AMSCOL (Adelaide Milk Supply Co-Operative Limited) was a South Australian milk and ice cream company. It was founded in 1922, and was bought out by Streets in the early 1980s. It was particularly well known for its range of ice creams, and its advertising slogan "It's a food, not a fad".

History
AMSCOL began with the Beauchamp brothers, who operated a milk delivery business from premises at 150 Carrington Street, Adelaide. They were sons of John Beachim Beauchamp (c. 1830 – 7 August 1913) who, in the late 1800s, left Somerset for South Australia, and after failing as farmers purchased a  dairy on Junction Road, Rosewater, where the younger brothers spent their childhood. John Beauchamp was married to Jane Caroline Beauchamp, née Baker (c. 1841 – 6 December 1897).

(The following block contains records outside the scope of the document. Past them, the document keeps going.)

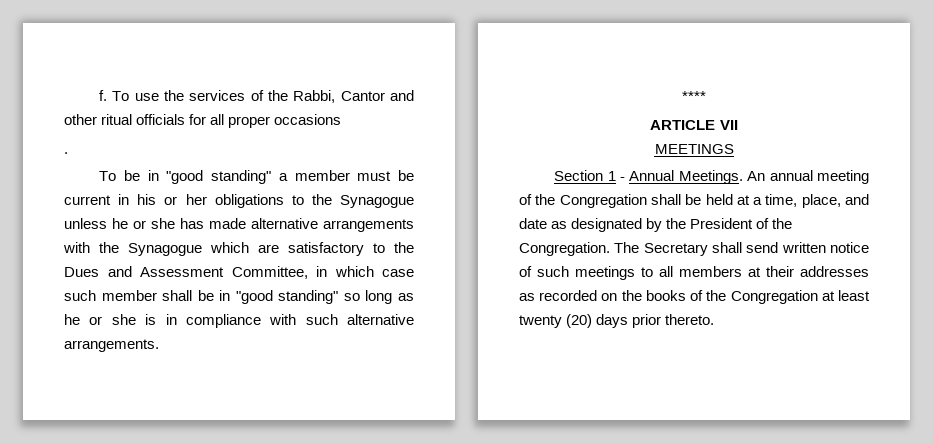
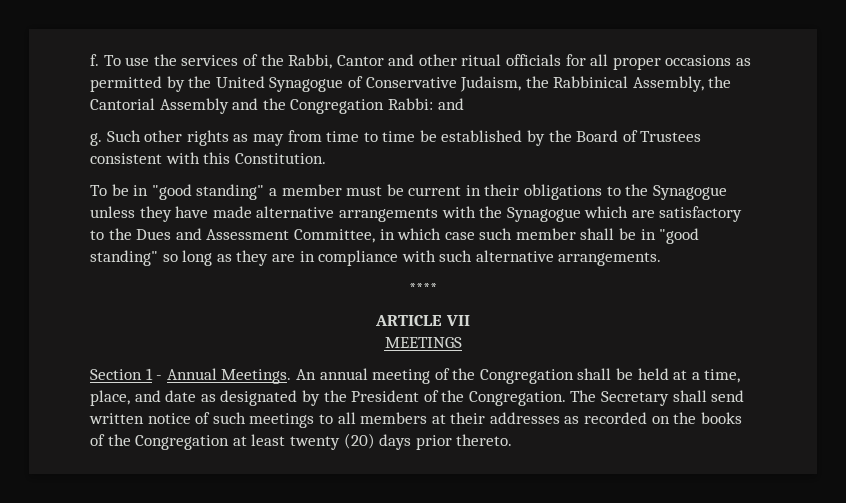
- To use the services of the Rabbi, Cantor and other ritual officials for all proper occasions
- .
+ To use the services of the Rabbi, Cantor and other ritual officials for all proper occasions as permitted by the United Synagogue of Conservative Judaism, the Rabbinical Assembly, the Cantorial Assembly and the Congregation Rabbi: and
+ g. Such other rights as may from time to time be established by the Board of Trustees consistent with this Constitution.
- To be in "good standing" a member must be current in his or her obligations to the Synagogue unless he or she has made alternative arrangements with the Synagogue which are satisfactory to the Dues and Assessment Committee, in which case such member shall be in "good standing" so long as he or she is in compliance with such alternative arrangements.
+ To be in "good standing" a member must be current in their obligations to the Synagogue unless they have made alternative arrangements with the Synagogue which are satisfactory to the Dues and Assessment Committee, in which case such member shall be in "good standing" so long as they are in compliance with such alternative arrangements.

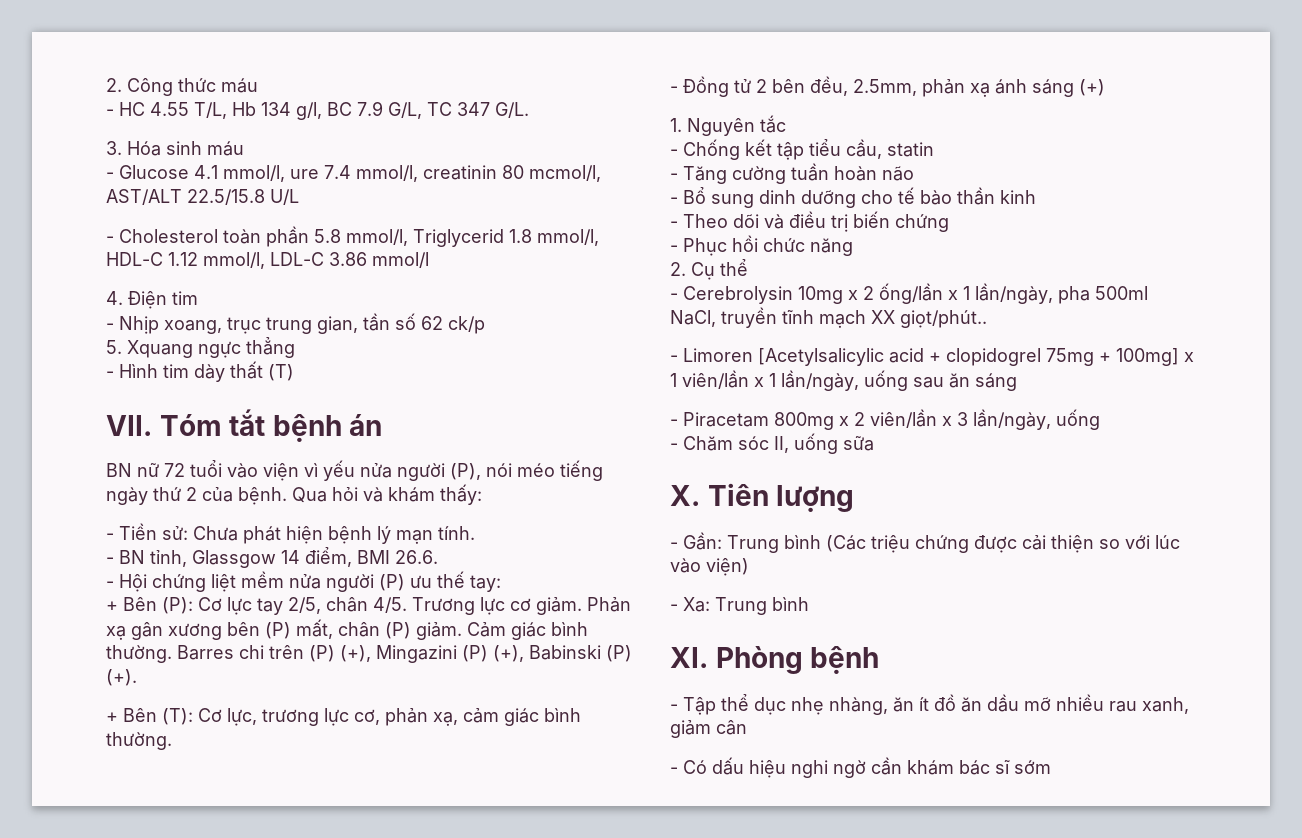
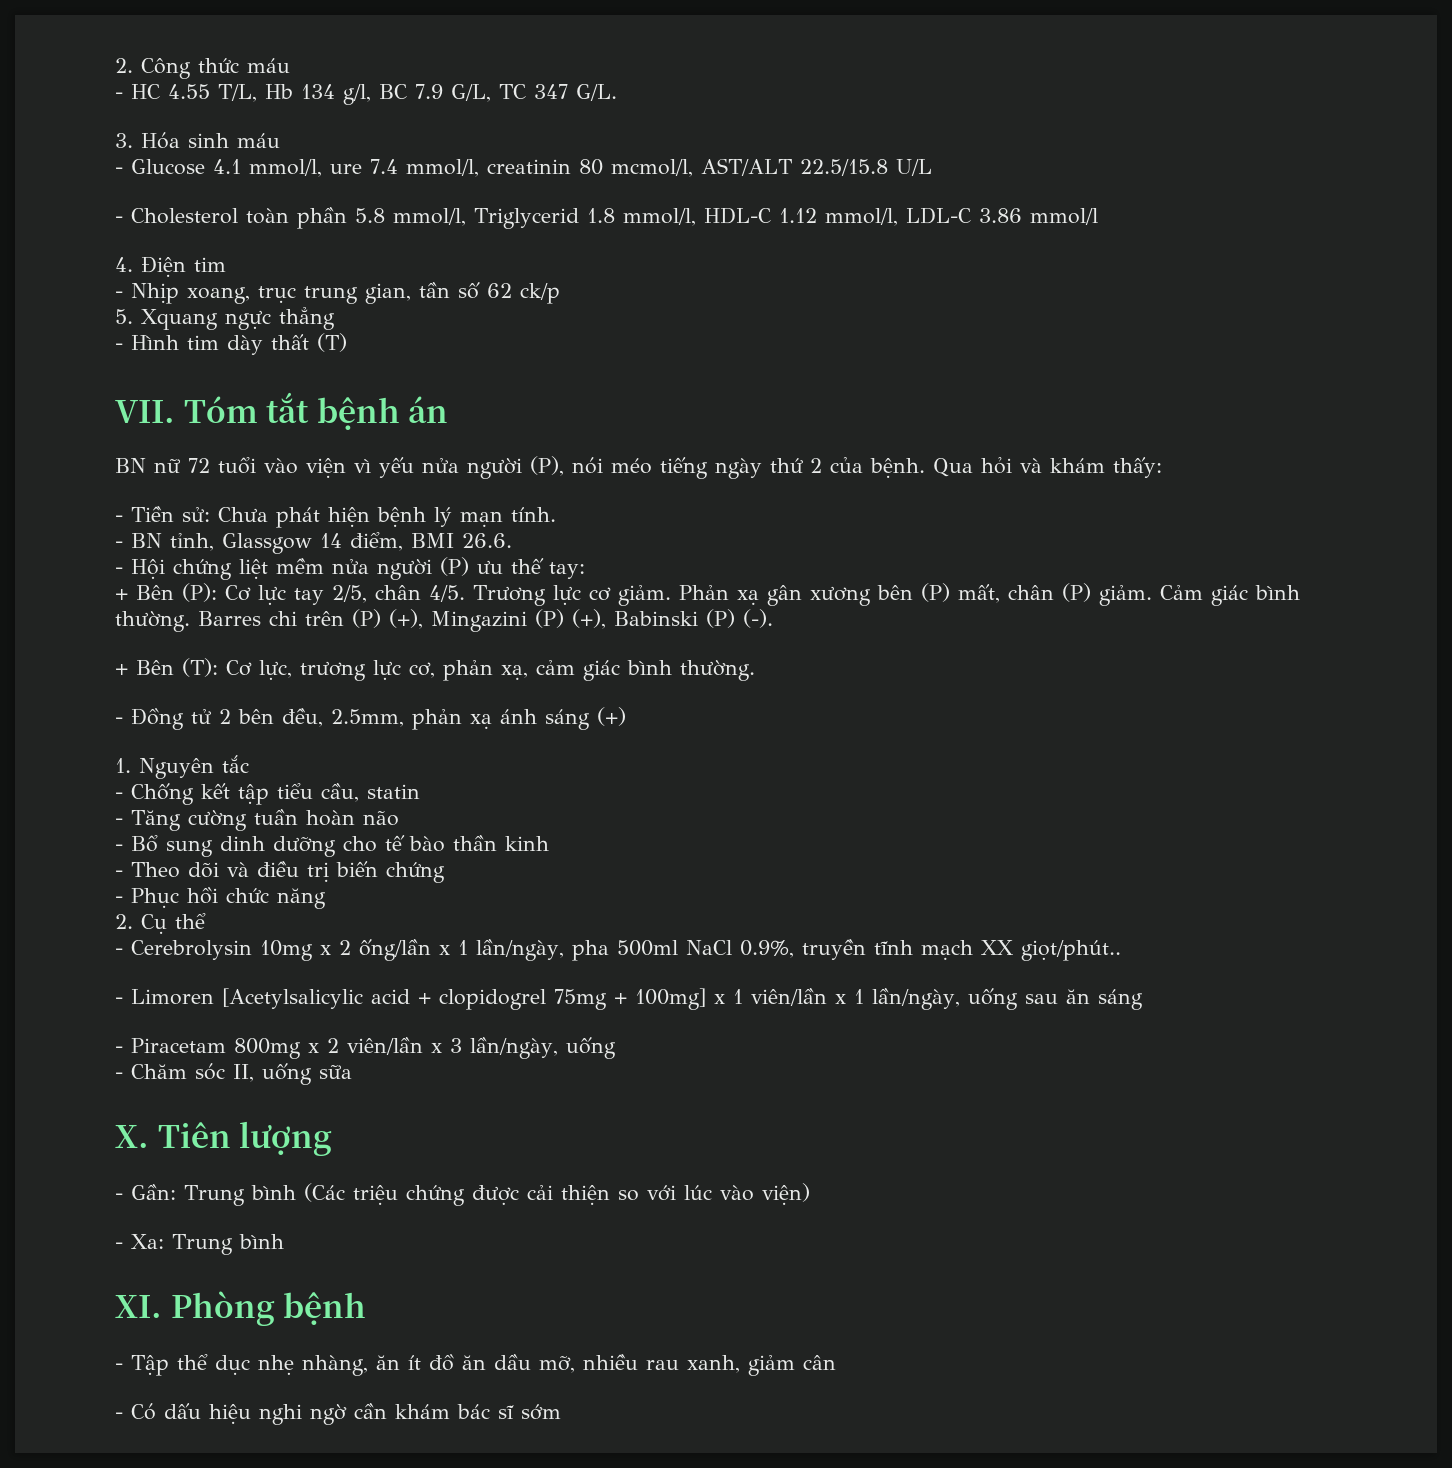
- Barres chi trên (P) (+), Mingazini (P) (+), Babinski (P) (+).
+ Barres chi trên (P) (+), Mingazini (P) (+), Babinski (P) (-).
- - Cerebrolysin 10mg x 2 ống/lần x 1 lần/ngày, pha 500ml NaCl, truyền tĩnh mạch XX giọt/phút..
+ - Cerebrolysin 10mg x 2 ống/lần x 1 lần/ngày, pha 500ml NaCl 0.9%, truyền tĩnh mạch XX giọt/phút..
- - Tập thể dục nhẹ nhàng, ăn ít đồ ăn dầu mỡ nhiều rau xanh, giảm cân
+ - Tập thể dục nhẹ nhàng, ăn ít đồ ăn dầu mỡ, nhiều rau xanh, giảm cân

The brother about whom most is known is Walter John Chancellor Beauchamp (21 August 1884 – 25 January 1966), who started work delivering milk for James Anderson for three and a half years, then working for a similar time in Melbourne. On returning to Adelaide in 1909 he purchased a horse and milkcart, and soon had a "round" of 120 customers, delivering 24 gallons (110L) before 8:30am daily.
He brought in several of his brothers to operate the business. 
One brother, George W. Beauchamp left for America around 1906 and founded a thriving icecream business in Chicago. By 1926 he was a major shareholder in the Whelan Icecream Company and Hydrox Dairy Corporation, but had little day-to-day involvement.
A family photograph, taken at a reunion in 1926, includes the brothers Herbert, Frank, George, Walter, Harry, and Richard.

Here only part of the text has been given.